▶ **Task description**: Your answer must be the full set of entries, reproduced exactly.

Content starts

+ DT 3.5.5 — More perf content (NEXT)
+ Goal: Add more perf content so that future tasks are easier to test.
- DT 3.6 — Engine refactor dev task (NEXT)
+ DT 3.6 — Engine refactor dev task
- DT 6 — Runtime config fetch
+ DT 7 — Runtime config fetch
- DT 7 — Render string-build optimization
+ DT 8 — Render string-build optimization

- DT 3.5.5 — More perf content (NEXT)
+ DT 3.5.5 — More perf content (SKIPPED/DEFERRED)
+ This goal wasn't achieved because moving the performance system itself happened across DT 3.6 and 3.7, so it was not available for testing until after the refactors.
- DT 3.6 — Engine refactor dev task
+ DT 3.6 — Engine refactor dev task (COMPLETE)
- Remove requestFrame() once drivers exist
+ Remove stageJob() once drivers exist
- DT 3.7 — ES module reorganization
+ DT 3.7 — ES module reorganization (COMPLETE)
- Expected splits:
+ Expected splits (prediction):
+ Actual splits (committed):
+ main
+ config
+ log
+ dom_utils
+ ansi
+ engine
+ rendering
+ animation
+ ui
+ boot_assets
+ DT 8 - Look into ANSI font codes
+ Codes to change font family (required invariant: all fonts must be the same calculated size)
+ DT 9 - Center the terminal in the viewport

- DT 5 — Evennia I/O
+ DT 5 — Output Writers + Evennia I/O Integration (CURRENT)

Content ends

▶ **Final answer**:
+ DT 3.5.5 — More perf content (NEXT)
+ Goal: Add more perf content so that future tasks are easier to test.
- DT 3.6 — Engine refactor dev task (NEXT)
+ DT 3.6 — Engine refactor dev task
- DT 6 — Runtime config fetch
+ DT 7 — Runtime config fetch
- DT 7 — Render string-build optimization
+ DT 8 — Render string-build optimization

- DT 3.5.5 — More perf content (NEXT)
+ DT 3.5.5 — More perf content (SKIPPED/DEFERRED)
+ This goal wasn't achieved because moving the performance system itself happened across DT 3.6 and 3.7, so it was not available for testing until after the refactors.
- DT 3.6 — Engine refactor dev task
+ DT 3.6 — Engine refactor dev task (COMPLETE)
- Remove requestFrame() once drivers exist
+ Remove stageJob() once drivers exist
- DT 3.7 — ES module reorganization
+ DT 3.7 — ES module reorganization (COMPLETE)
- Expected splits:
+ Expected splits (prediction):
+ Actual splits (committed):
+ main
+ config
+ log
+ dom_utils
+ ansi
+ engine
+ rendering
+ animation
+ ui
+ boot_assets
+ DT 8 - Look into ANSI font codes
+ Codes to change font family (required invariant: all fonts must be the same calculated size)
+ DT 9 - Center the terminal in the viewport

- DT 5 — Evennia I/O
+ DT 5 — Output Writers + Evennia I/O Integration (CURRENT)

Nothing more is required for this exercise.